* _Material for this task_

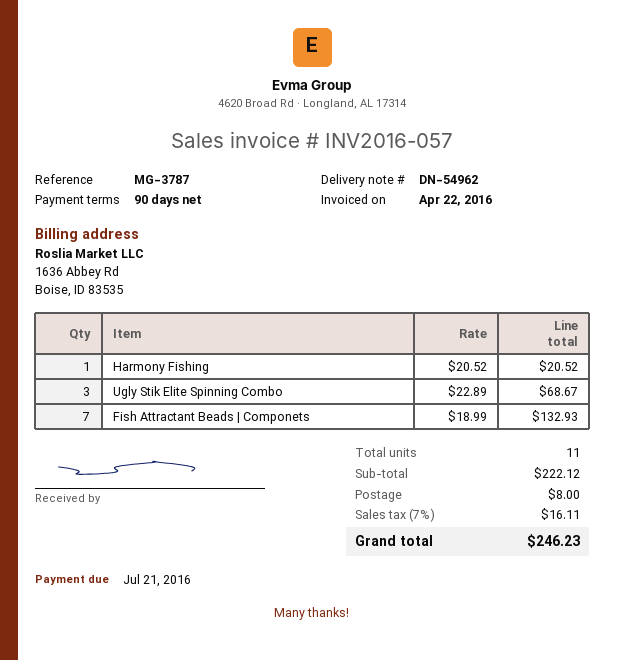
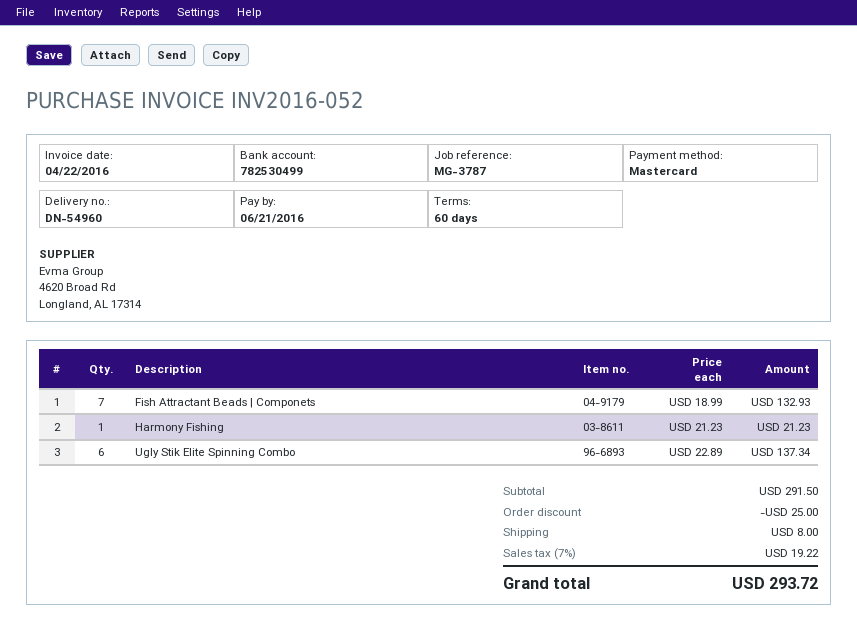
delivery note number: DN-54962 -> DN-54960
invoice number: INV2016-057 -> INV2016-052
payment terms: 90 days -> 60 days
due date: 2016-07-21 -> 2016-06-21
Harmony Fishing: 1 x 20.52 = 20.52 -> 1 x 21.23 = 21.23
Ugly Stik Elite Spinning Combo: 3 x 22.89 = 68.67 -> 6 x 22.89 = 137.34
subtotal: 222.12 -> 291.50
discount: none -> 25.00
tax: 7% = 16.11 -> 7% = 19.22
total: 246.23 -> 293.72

* _How to complete this task_
All lines from the one with "discount: none -> 25.00" to the end of the records must be set down exactly. Skip every line before it.

* _Exercise response_
discount: none -> 25.00
tax: 7% = 16.11 -> 7% = 19.22
total: 246.23 -> 293.72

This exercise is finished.